"what's on my fish" ?

Fish Lice (Argulus)

Argulidae, the fish lice family, is well adapted to a variety of environments, including both marine and freshwater systems.

Even carefully built and maintained garden ponds that are kept healthy can become infected, though the fish louse is less common than other aquatic parasites.

Contrary to the implication of their name, fish lice are not related to lice, which are insects, but instead are parasitic copepods. They’re more closely related to shrimp and crabs than lice or insects.

If latched onto by a carp louse, fish become vulnerable to a host of secondary issues such as infection and disease that can become lethal if fish lice are not treated immediately, so it’s very important to be aware of what lice are, the possible symptoms, and how best to treat the infection!

Fish lice, also known as carp lice or koi lice in ponds, are parasitic crustaceans that are thought to be quite prehistoric based on their morphology.

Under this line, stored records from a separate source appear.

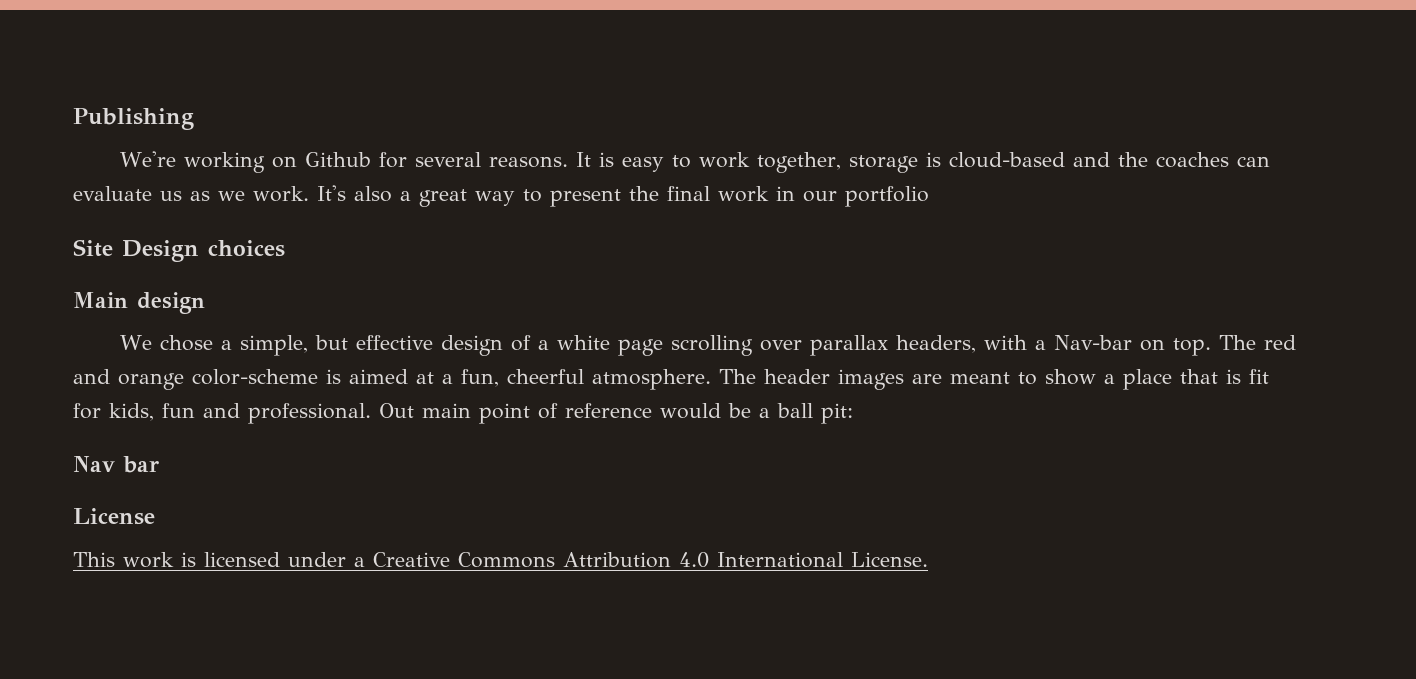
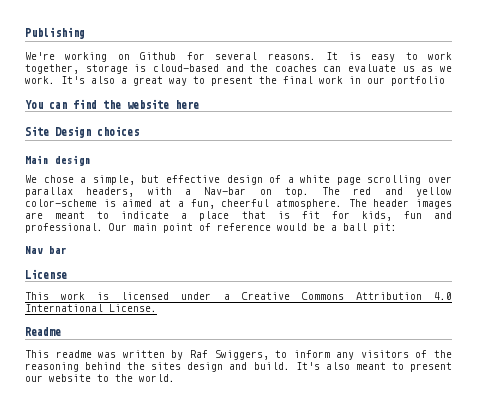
+ You can find the website here
- The red and orange color-scheme is aimed at a fun, cheerful atmosphere.
+ The red and yellow color-scheme is aimed at a fun, cheerful atmosphere.
- The header images are meant to show a place that is fit for kids, fun and professional.
+ The header images are meant to indicate a place that is fit for kids, fun and professional.
- Out main point of reference would be a ball pit:
+ Our main point of reference would be a ball pit:
+ Readme
+ This readme was written by Raf Swiggers, to inform any visitors of the reasoning behind the sites design and build. It's also meant to present our website to the world.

However, due to their small size and obvious lack of bones or other sturdy structures, they possess no fossil record so scientists can only speculate at their exact evolutionary record.

They can live in both freshwater and marine environments, making them a potential problem for almost any type of fish!

With over 170 recognized species, fish lice are found all over the world and are all well-suited to many small ecological niches as well as entire, broad

ecosystems. Most members of this family are between 3 and 35 millimetres in size or ranging from a length equivalent to only the width of two pennies up to over an inch, depending upon the species, location, and life stage. Most Argulidae members have a broad, ovular body shape covered by a carapace, somewhat similar in appearance to the common ticks that are found in forests and grasslands.

However, fish lice have quite visible black eyes, antennae that have fused to form a barbed proboscis that also houses easily observable suckers for latching onto fish, and typically four pairs of spiny, leg-like appendages stemming from their thoracic region (the area that includes the thorax and abdomen). With their sucking mouthparts, they feed on the mucus, blood, or both of the fish that they attach to.

The naked eye can typically determine when fish lice are present, as even the smaller species are just large enough to see clearly, though if you aren’t sure a microscope can of course be used to aid in identification.

Where Do Fish Lice Come From?

Fish lice are somewhat common on commercial fish farms and can be transferred to your pond by purchasing from such places.

Some species will also attach to frogs, salamanders, and the like, and can wind up in your pond as these creatures move about throughout their day to day activities. In some cases, they can spread by being accidentally ingested by birds and then released into new areas via their excrement.

They can also be transferred through water, particularly if you fill up your pond using a nearby natural water source rather than filtered water from a hose. As is the case with most parasites, fish lice can soak up pollutants at higher concentrations,

and still survive, much longer than other organisms. Some parasites that have been studied have been found to have around 2,500 times the amount of heavy metals in their system than the fish that they were feeding on. As such, fish lice and some other aquatic parasites are being studied as a means of early metal pollution detection in freshwater ecosystems.

Life Cycle of Fish Lice Unlike many other parasites, fish lice don’t lay their eggs on the host. Instead, after fertilization, the female lays her eggs in the substrate at the bottom of the water or on vegetation and secures them with a mucousy, gelatinous material that she expels. 

About a day after being laid, eggs will turn a light brown colour and within a few days, two dark black spots will become visible on one end of each egg.

Though this depends somewhat on the species, fish louse eggs typically hatch about 12 days after being laid, so long as water temperatures are between approximately 80 and 82° F (27 to 28° C).

Lower temperatures will result in longer hatch times – at 59 °F (15° C), eggs take closer to 60 or more days to hatch, with warmer temperatures resulting in hatching as early as a week.

After hatching, the larvae have only two or three days to find a fish host before dying of starvation. Once attached, they’ll undergo several moults as they grow and develop into adults. Both males and females are parasitic, and they can either remain attached or detach from the fish to mate at around a month of age.

Females will then detach from the fish to lay their eggs, and then reattach to their host as the cycle begins anew.

How Long Do Fish Lice Live?

Adults can live for as long as 60 days, and up to 3 days without a host.

If hatched in the autumn, juvenile fish lice are capable of surviving over the winter within the fish’s protective mucus membrane.

However, fish lice cannot typically survive for long if water temperatures fall outside of the range of 68 to 95° F (20 to 35° C), and will reproduce quite rapidly when temperatures are between 68 and 82 (20 to 28° C).

When is the Best Time to Treat Fish Lice?

The best time to treat fish lice is during their larval stage, if possible, as they must moult multiple times in a short period of time and will be more likely to be impacted by chemical treatments.